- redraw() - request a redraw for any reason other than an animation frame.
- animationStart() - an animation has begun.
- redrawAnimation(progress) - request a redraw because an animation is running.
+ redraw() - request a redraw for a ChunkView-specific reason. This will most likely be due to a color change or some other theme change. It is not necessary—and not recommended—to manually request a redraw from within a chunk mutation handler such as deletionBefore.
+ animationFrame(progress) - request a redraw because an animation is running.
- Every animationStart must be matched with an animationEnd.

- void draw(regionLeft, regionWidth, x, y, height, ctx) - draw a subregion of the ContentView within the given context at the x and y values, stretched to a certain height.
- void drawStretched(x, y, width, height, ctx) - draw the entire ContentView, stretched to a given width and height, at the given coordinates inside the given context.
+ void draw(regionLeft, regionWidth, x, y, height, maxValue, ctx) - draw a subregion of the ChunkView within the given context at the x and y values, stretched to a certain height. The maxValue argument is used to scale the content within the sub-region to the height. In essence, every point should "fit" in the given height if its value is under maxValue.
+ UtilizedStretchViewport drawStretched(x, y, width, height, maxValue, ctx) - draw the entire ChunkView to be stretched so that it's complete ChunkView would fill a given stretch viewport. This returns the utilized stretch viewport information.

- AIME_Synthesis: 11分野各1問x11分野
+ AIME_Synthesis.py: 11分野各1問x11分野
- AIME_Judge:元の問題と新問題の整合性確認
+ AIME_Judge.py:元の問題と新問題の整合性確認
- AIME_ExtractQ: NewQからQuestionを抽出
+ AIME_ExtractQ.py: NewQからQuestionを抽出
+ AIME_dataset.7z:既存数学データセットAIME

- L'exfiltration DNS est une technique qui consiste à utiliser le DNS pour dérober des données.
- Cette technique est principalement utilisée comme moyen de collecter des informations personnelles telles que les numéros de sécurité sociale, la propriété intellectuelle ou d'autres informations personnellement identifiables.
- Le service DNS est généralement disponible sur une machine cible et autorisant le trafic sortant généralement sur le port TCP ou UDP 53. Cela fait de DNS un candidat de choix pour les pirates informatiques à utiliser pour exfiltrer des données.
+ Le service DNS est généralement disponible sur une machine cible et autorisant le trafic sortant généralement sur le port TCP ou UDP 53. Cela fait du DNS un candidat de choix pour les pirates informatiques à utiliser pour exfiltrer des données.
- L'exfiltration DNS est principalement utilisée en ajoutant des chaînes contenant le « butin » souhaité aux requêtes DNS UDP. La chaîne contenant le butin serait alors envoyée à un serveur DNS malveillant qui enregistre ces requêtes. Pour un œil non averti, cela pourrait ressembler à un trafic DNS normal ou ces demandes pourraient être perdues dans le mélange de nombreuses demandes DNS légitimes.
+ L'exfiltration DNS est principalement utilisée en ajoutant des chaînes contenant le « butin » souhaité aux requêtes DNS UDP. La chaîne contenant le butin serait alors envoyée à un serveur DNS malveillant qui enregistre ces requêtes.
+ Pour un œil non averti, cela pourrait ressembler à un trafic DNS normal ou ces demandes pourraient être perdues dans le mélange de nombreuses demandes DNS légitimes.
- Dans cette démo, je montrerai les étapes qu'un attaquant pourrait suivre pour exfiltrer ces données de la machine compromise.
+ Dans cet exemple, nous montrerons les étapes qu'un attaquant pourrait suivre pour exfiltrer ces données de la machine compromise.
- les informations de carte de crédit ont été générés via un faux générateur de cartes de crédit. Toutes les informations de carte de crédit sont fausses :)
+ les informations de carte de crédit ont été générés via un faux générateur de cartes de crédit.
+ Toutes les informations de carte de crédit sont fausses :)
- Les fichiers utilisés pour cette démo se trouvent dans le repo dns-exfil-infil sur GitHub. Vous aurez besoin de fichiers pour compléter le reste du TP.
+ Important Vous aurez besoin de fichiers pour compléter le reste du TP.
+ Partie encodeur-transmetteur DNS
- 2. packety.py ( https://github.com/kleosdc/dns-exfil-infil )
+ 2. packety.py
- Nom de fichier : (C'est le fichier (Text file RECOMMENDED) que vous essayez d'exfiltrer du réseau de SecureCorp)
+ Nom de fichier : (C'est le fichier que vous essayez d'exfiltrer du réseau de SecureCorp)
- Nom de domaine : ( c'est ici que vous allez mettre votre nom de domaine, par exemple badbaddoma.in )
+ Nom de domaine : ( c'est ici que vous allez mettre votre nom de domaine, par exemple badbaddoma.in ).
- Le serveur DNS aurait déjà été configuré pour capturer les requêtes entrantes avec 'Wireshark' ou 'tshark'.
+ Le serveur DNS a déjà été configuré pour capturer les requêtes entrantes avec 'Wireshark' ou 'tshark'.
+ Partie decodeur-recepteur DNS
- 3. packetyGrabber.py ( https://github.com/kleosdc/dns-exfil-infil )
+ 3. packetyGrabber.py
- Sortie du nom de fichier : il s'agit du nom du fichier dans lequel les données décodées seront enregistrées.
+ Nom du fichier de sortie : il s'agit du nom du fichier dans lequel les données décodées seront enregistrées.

* [Prompt]
Begin at the line above that has "Cela fait du" and stop after the line that has "- L'exfiltration DNS est principalement", copying each line exactly and adding nothing else.

* [Reply to the task]
+ Le service DNS est généralement disponible sur une machine cible et autorisant le trafic sortant généralement sur le port TCP ou UDP 53. Cela fait du DNS un candidat de choix pour les pirates informatiques à utiliser pour exfiltrer des données.
- L'exfiltration DNS est principalement utilisée en ajoutant des chaînes contenant le « butin » souhaité aux requêtes DNS UDP. La chaîne contenant le butin serait alors envoyée à un serveur DNS malveillant qui enregistre ces requêtes. Pour un œil non averti, cela pourrait ressembler à un trafic DNS normal ou ces demandes pourraient être perdues dans le mélange de nombreuses demandes DNS légitimes.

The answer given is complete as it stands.